- [ASSIGNMENT] Please output the lines shown below exactly as they appear.

--- TASK INPUTS Enclosed Below ---

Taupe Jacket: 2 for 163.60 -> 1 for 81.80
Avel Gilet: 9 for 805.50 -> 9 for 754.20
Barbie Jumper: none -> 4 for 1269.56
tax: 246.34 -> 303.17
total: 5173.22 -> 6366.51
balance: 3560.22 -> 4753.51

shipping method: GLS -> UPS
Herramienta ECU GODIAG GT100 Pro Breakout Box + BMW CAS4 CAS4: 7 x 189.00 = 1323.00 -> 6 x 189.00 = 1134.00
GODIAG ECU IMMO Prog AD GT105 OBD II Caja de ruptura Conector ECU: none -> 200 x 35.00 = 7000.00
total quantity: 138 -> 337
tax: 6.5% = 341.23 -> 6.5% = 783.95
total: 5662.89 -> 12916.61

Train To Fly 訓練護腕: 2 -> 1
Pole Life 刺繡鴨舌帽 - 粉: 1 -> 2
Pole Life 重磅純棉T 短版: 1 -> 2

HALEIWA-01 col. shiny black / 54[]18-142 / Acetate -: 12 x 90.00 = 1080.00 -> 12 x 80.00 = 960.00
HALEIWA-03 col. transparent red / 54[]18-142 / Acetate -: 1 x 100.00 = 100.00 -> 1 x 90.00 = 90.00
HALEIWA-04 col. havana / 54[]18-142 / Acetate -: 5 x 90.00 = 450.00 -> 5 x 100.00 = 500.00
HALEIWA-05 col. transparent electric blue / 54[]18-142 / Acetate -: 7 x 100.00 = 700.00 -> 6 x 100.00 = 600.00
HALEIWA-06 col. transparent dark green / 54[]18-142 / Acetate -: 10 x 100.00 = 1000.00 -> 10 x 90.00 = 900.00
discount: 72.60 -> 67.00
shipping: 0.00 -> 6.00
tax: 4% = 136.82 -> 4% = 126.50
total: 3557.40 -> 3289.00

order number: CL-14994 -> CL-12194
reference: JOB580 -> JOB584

--- End of Enclosed TASK INPUTS ---

- [TASK ANSWER]
Taupe Jacket: 2 for 163.60 -> 1 for 81.80
Avel Gilet: 9 for 805.50 -> 9 for 754.20
Barbie Jumper: none -> 4 for 1269.56
tax: 246.34 -> 303.17
total: 5173.22 -> 6366.51
balance: 3560.22 -> 4753.51

shipping method: GLS -> UPS
Herramienta ECU GODIAG GT100 Pro Breakout Box + BMW CAS4 CAS4: 7 x 189.00 = 1323.00 -> 6 x 189.00 = 1134.00
GODIAG ECU IMMO Prog AD GT105 OBD II Caja de ruptura Conector ECU: none -> 200 x 35.00 = 7000.00
total quantity: 138 -> 337
tax: 6.5% = 341.23 -> 6.5% = 783.95
total: 5662.89 -> 12916.61

Train To Fly 訓練護腕: 2 -> 1
Pole Life 刺繡鴨舌帽 - 粉: 1 -> 2
Pole Life 重磅純棉T 短版: 1 -> 2

HALEIWA-01 col. shiny black / 54[]18-142 / Acetate -: 12 x 90.00 = 1080.00 -> 12 x 80.00 = 960.00
HALEIWA-03 col. transparent red / 54[]18-142 / Acetate -: 1 x 100.00 = 100.00 -> 1 x 90.00 = 90.00
HALEIWA-04 col. havana / 54[]18-142 / Acetate -: 5 x 90.00 = 450.00 -> 5 x 100.00 = 500.00
HALEIWA-05 col. transparent electric blue / 54[]18-142 / Acetate -: 7 x 100.00 = 700.00 -> 6 x 100.00 = 600.00
HALEIWA-06 col. transparent dark green / 54[]18-142 / Acetate -: 10 x 100.00 = 1000.00 -> 10 x 90.00 = 900.00
discount: 72.60 -> 67.00
shipping: 0.00 -> 6.00
tax: 4% = 136.82 -> 4% = 126.50
total: 3557.40 -> 3289.00

order number: CL-14994 -> CL-12194
reference: JOB580 -> JOB584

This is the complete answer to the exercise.